260 F. 28 | 4th Cir. | 1919

KNAPP, Circuit Judge.

Plaintiff in error, plaintiff below, a Georgia corporation, is a dealer in cotton linters. Defendant, a South Carolina corporation, is the owner of a cotton seed oil mill at York-ville, in that state. In July, 1915, these parties entered into a contract whereby plaintiff bought and defendant sold its “season’s output of cotton linters for season 1915-1916, about 400 bales,” on terms specified. In this oil mill business the “season” is said to begin with August and end with the following July; but it appears that the period of active operations, during which most of the available seed is consumed, covers ordinarily only four or five months. Defendant started up its mill in September, and kept it running until the latter part of November, when it was closed down. In that time it produced-155 bales of linters, all of which were delivered to and paid for by plaintiff according to the contract. On the last invoice was indorsed the statement:

“On account of not being able to borrow money for operating purposes, our mill lias been forced to close down for tbe season 1915-1916.”

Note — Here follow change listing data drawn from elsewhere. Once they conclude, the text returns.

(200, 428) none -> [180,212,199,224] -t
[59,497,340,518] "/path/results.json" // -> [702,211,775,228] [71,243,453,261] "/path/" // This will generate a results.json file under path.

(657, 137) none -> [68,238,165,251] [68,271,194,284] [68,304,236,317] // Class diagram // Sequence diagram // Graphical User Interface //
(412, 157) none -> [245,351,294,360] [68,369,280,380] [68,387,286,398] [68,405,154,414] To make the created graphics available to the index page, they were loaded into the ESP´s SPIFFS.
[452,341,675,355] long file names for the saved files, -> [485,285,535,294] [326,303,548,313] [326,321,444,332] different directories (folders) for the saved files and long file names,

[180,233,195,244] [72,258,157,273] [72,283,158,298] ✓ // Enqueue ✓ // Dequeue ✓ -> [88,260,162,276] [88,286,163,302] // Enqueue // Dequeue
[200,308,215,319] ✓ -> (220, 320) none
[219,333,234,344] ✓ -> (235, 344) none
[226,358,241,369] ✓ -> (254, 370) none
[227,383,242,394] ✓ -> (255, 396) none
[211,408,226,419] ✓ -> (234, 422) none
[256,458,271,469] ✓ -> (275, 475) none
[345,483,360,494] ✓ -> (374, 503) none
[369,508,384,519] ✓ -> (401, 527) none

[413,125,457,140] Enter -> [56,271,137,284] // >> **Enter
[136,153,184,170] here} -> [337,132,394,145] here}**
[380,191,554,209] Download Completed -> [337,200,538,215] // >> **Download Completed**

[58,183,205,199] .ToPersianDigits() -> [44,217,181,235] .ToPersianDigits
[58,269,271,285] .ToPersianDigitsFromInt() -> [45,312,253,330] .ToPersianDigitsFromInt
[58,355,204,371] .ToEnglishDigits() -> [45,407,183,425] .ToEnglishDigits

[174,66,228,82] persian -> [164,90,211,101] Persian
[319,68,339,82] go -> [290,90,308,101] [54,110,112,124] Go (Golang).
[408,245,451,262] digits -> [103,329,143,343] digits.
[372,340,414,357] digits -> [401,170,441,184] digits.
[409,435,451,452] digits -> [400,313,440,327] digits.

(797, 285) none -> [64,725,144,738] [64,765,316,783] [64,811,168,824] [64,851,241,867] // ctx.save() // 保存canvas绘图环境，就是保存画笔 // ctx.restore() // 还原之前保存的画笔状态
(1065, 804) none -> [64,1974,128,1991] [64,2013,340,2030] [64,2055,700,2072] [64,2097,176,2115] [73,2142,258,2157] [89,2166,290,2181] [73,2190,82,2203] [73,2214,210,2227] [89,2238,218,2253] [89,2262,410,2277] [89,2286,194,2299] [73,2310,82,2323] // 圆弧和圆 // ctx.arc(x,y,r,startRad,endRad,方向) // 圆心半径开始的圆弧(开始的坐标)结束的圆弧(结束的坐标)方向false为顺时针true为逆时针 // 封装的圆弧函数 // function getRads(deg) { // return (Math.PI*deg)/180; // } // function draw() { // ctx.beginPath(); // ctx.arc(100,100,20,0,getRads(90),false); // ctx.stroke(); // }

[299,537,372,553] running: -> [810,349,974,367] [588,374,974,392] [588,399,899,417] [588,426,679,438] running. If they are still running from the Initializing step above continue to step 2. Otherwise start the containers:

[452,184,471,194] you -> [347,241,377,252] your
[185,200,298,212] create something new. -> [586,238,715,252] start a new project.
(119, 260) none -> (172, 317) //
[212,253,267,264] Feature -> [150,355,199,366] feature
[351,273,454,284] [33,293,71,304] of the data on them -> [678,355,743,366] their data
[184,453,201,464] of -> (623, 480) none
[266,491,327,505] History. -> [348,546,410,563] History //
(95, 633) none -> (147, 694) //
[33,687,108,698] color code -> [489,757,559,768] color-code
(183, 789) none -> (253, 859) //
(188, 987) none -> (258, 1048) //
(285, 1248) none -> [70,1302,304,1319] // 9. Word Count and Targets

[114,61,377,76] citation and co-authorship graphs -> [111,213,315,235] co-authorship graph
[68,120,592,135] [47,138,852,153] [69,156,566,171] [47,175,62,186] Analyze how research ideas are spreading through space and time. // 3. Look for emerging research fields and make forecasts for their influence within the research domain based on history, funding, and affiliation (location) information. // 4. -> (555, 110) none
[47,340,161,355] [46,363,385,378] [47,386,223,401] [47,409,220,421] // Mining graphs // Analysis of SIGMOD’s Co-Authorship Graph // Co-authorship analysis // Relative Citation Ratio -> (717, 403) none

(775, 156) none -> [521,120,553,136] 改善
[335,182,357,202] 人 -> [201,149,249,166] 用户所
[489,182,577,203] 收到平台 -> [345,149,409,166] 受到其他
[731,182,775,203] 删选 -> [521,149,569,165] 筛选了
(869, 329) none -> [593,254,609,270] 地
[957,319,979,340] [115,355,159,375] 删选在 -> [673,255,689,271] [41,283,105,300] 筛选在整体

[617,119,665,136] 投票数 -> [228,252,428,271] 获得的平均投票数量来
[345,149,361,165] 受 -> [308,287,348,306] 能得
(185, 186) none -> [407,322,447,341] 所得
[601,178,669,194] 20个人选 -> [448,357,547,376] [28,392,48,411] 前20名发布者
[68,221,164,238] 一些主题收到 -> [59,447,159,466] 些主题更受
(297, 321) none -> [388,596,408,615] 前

And under date of December 18th the defendant wrote:

“We have shipped you our entire output, and, should we resume operations this season, we will ship you any further linters we make. We have nothing to add to this, and from our standpoint it closes the matter.”

In the following February plaintiff brought suit for breach of contract in the court of common pleas for York county, S. C. Upon the trial of the cause, and at the close of plaintiff’s testimony, the court granted defendant’s motion for a nonsuit, and this ruling was affirmed by the Supreme Court of the state in March, 1918. 96 S. E. 524, 1 A. L. R. 1387. Not long afterwards the present action was commenced to recover damages for breach of the same contract. In the court below a verdict was directed for defendant, and plaintiff comes here on writ of error.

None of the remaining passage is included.